::: RECORDS FOR THE TASK

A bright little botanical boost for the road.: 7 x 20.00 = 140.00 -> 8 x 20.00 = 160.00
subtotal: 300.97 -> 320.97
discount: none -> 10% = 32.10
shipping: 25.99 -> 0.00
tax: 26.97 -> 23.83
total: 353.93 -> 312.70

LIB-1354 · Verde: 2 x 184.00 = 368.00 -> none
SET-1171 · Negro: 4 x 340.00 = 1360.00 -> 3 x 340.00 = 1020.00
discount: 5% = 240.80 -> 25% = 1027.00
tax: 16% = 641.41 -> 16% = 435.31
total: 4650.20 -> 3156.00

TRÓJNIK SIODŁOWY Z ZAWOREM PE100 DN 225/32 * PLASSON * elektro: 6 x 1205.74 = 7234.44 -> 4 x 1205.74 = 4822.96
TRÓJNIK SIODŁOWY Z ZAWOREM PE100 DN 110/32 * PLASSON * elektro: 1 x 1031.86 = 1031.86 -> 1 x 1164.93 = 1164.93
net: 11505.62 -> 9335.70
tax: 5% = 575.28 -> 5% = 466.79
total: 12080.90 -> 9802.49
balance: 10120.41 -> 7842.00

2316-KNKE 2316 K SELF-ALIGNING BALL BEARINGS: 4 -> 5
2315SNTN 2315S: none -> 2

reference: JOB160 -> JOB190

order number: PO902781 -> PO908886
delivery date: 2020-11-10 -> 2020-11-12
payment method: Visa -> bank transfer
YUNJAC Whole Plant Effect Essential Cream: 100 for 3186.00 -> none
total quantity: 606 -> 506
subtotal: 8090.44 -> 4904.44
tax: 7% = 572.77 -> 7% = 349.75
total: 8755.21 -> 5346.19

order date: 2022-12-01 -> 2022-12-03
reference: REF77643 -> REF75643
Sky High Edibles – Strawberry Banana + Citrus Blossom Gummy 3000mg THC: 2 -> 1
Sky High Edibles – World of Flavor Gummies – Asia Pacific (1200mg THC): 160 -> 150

::::::

• [PROBLEM TO SOLVE] Output, unchanged, the lines of the listing above from the first one through the one holding "total quantity: 606 -> 506". Leave out every line after it.

• [EXERCISE RESULT]
A bright little botanical boost for the road.: 7 x 20.00 = 140.00 -> 8 x 20.00 = 160.00
subtotal: 300.97 -> 320.97
discount: none -> 10% = 32.10
shipping: 25.99 -> 0.00
tax: 26.97 -> 23.83
total: 353.93 -> 312.70

LIB-1354 · Verde: 2 x 184.00 = 368.00 -> none
SET-1171 · Negro: 4 x 340.00 = 1360.00 -> 3 x 340.00 = 1020.00
discount: 5% = 240.80 -> 25% = 1027.00
tax: 16% = 641.41 -> 16% = 435.31
total: 4650.20 -> 3156.00

TRÓJNIK SIODŁOWY Z ZAWOREM PE100 DN 225/32 * PLASSON * elektro: 6 x 1205.74 = 7234.44 -> 4 x 1205.74 = 4822.96
TRÓJNIK SIODŁOWY Z ZAWOREM PE100 DN 110/32 * PLASSON * elektro: 1 x 1031.86 = 1031.86 -> 1 x 1164.93 = 1164.93
net: 11505.62 -> 9335.70
tax: 5% = 575.28 -> 5% = 466.79
total: 12080.90 -> 9802.49
balance: 10120.41 -> 7842.00

2316-KNKE 2316 K SELF-ALIGNING BALL BEARINGS: 4 -> 5
2315SNTN 2315S: none -> 2

reference: JOB160 -> JOB190

order number: PO902781 -> PO908886
delivery date: 2020-11-10 -> 2020-11-12
payment method: Visa -> bank transfer
YUNJAC Whole Plant Effect Essential Cream: 100 for 3186.00 -> none
total quantity: 606 -> 506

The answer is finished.